_EXERCISE INPUTS_:

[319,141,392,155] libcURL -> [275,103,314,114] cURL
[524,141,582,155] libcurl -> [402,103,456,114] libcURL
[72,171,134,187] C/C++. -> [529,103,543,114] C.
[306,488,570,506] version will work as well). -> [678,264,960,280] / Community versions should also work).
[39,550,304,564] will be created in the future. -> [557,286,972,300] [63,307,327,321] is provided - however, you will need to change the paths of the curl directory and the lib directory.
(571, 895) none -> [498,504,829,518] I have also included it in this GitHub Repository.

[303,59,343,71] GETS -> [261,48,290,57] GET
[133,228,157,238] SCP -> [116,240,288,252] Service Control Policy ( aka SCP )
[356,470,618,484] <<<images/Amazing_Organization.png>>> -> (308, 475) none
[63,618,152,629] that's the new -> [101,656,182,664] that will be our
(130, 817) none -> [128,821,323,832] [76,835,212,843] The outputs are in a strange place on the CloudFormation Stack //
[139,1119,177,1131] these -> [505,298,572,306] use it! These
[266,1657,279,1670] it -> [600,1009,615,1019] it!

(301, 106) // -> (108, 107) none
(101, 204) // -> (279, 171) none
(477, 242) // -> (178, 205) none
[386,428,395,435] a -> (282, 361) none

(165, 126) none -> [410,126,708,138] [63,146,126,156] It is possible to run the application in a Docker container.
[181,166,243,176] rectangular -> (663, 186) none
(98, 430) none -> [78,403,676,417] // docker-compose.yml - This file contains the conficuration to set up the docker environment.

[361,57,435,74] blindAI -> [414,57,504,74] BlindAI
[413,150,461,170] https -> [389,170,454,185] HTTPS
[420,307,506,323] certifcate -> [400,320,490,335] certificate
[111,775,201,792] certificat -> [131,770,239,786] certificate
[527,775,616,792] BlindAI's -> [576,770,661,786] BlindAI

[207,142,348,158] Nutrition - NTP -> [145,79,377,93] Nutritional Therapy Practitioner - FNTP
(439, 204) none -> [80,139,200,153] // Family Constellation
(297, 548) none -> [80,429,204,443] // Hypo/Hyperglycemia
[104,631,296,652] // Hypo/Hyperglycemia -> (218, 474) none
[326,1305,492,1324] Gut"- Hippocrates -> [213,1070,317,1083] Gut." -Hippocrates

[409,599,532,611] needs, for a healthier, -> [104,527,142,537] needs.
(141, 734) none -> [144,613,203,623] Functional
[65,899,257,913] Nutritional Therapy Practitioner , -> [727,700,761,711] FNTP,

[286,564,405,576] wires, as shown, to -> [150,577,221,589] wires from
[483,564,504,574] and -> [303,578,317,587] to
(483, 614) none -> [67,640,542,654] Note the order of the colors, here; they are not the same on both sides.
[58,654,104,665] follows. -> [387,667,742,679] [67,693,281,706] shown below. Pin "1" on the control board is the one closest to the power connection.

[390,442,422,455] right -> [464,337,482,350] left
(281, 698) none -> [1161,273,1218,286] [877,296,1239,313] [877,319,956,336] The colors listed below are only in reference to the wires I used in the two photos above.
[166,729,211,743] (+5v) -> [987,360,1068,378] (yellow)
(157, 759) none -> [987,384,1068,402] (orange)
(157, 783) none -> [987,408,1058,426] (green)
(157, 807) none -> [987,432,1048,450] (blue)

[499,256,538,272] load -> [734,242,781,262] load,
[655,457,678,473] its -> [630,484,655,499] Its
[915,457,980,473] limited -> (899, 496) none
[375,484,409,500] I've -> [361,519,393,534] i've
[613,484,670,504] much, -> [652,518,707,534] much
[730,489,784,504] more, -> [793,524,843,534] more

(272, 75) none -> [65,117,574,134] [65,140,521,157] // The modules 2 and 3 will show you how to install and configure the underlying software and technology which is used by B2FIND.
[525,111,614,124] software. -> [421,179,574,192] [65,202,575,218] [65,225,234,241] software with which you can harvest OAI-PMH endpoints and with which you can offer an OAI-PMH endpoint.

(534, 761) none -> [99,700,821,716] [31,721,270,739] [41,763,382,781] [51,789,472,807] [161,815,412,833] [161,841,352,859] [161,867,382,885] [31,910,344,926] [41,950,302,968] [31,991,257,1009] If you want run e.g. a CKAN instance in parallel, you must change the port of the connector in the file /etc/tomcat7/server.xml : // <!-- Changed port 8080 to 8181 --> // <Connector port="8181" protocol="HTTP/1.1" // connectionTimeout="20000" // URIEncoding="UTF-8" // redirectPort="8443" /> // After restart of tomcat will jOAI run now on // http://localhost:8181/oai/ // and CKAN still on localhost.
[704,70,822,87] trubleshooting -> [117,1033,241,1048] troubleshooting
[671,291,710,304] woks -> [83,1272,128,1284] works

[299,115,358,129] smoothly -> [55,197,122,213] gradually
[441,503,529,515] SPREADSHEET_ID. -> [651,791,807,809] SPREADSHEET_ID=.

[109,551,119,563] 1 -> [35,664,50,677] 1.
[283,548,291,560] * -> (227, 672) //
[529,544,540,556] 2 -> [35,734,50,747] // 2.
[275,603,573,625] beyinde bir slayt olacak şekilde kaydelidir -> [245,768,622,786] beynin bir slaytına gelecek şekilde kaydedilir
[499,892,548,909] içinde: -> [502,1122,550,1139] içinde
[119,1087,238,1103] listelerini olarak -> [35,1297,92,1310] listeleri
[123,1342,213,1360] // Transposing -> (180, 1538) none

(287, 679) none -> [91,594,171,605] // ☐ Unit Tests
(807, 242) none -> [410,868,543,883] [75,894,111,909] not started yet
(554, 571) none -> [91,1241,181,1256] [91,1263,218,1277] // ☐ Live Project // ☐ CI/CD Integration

_TASK DESCRIPTION_:
What is needed is an exact transcription of every entry.

_RESPONSE AREA_:
[319,141,392,155] libcURL -> [275,103,314,114] cURL
[524,141,582,155] libcurl -> [402,103,456,114] libcURL
[72,171,134,187] C/C++. -> [529,103,543,114] C.
[306,488,570,506] version will work as well). -> [678,264,960,280] / Community versions should also work).
[39,550,304,564] will be created in the future. -> [557,286,972,300] [63,307,327,321] is provided - however, you will need to change the paths of the curl directory and the lib directory.
(571, 895) none -> [498,504,829,518] I have also included it in this GitHub Repository.

[303,59,343,71] GETS -> [261,48,290,57] GET
[133,228,157,238] SCP -> [116,240,288,252] Service Control Policy ( aka SCP )
[356,470,618,484] <<<images/Amazing_Organization.png>>> -> (308, 475) none
[63,618,152,629] that's the new -> [101,656,182,664] that will be our
(130, 817) none -> [128,821,323,832] [76,835,212,843] The outputs are in a strange place on the CloudFormation Stack //
[139,1119,177,1131] these -> [505,298,572,306] use it! These
[266,1657,279,1670] it -> [600,1009,615,1019] it!

(301, 106) // -> (108, 107) none
(101, 204) // -> (279, 171) none
(477, 242) // -> (178, 205) none
[386,428,395,435] a -> (282, 361) none

(165, 126) none -> [410,126,708,138] [63,146,126,156] It is possible to run the application in a Docker container.
[181,166,243,176] rectangular -> (663, 186) none
(98, 430) none -> [78,403,676,417] // docker-compose.yml - This file contains the conficuration to set up the docker environment.

[361,57,435,74] blindAI -> [414,57,504,74] BlindAI
[413,150,461,170] https -> [389,170,454,185] HTTPS
[420,307,506,323] certifcate -> [400,320,490,335] certificate
[111,775,201,792] certificat -> [131,770,239,786] certificate
[527,775,616,792] BlindAI's -> [576,770,661,786] BlindAI

[207,142,348,158] Nutrition - NTP -> [145,79,377,93] Nutritional Therapy Practitioner - FNTP
(439, 204) none -> [80,139,200,153] // Family Constellation
(297, 548) none -> [80,429,204,443] // Hypo/Hyperglycemia
[104,631,296,652] // Hypo/Hyperglycemia -> (218, 474) none
[326,1305,492,1324] Gut"- Hippocrates -> [213,1070,317,1083] Gut." -Hippocrates

[409,599,532,611] needs, for a healthier, -> [104,527,142,537] needs.
(141, 734) none -> [144,613,203,623] Functional
[65,899,257,913] Nutritional Therapy Practitioner , -> [727,700,761,711] FNTP,

[286,564,405,576] wires, as shown, to -> [150,577,221,589] wires from
[483,564,504,574] and -> [303,578,317,587] to
(483, 614) none -> [67,640,542,654] Note the order of the colors, here; they are not the same on both sides.
[58,654,104,665] follows. -> [387,667,742,679] [67,693,281,706] shown below. Pin "1" on the control board is the one closest to the power connection.

[390,442,422,455] right -> [464,337,482,350] left
(281, 698) none -> [1161,273,1218,286] [877,296,1239,313] [877,319,956,336] The colors listed below are only in reference to the wires I used in the two photos above.
[166,729,211,743] (+5v) -> [987,360,1068,378] (yellow)
(157, 759) none -> [987,384,1068,402] (orange)
(157, 783) none -> [987,408,1058,426] (green)
(157, 807) none -> [987,432,1048,450] (blue)

[499,256,538,272] load -> [734,242,781,262] load,
[655,457,678,473] its -> [630,484,655,499] Its
[915,457,980,473] limited -> (899, 496) none
[375,484,409,500] I've -> [361,519,393,534] i've
[613,484,670,504] much, -> [652,518,707,534] much
[730,489,784,504] more, -> [793,524,843,534] more

(272, 75) none -> [65,117,574,134] [65,140,521,157] // The modules 2 and 3 will show you how to install and configure the underlying software and technology which is used by B2FIND.
[525,111,614,124] software. -> [421,179,574,192] [65,202,575,218] [65,225,234,241] software with which you can harvest OAI-PMH endpoints and with which you can offer an OAI-PMH endpoint.

(534, 761) none -> [99,700,821,716] [31,721,270,739] [41,763,382,781] [51,789,472,807] [161,815,412,833] [161,841,352,859] [161,867,382,885] [31,910,344,926] [41,950,302,968] [31,991,257,1009] If you want run e.g. a CKAN instance in parallel, you must change the port of the connector in the file /etc/tomcat7/server.xml : // <!-- Changed port 8080 to 8181 --> // <Connector port="8181" protocol="HTTP/1.1" // connectionTimeout="20000" // URIEncoding="UTF-8" // redirectPort="8443" /> // After restart of tomcat will jOAI run now on // http://localhost:8181/oai/ // and CKAN still on localhost.
[704,70,822,87] trubleshooting -> [117,1033,241,1048] troubleshooting
[671,291,710,304] woks -> [83,1272,128,1284] works

[299,115,358,129] smoothly -> [55,197,122,213] gradually
[441,503,529,515] SPREADSHEET_ID. -> [651,791,807,809] SPREADSHEET_ID=.

[109,551,119,563] 1 -> [35,664,50,677] 1.
[283,548,291,560] * -> (227, 672) //
[529,544,540,556] 2 -> [35,734,50,747] // 2.
[275,603,573,625] beyinde bir slayt olacak şekilde kaydelidir -> [245,768,622,786] beynin bir slaytına gelecek şekilde kaydedilir
[499,892,548,909] içinde: -> [502,1122,550,1139] içinde
[119,1087,238,1103] listelerini olarak -> [35,1297,92,1310] listeleri
[123,1342,213,1360] // Transposing -> (180, 1538) none

(287, 679) none -> [91,594,171,605] // ☐ Unit Tests
(807, 242) none -> [410,868,543,883] [75,894,111,909] not started yet
(554, 571) none -> [91,1241,181,1256] [91,1263,218,1277] // ☐ Live Project // ☐ CI/CD Integration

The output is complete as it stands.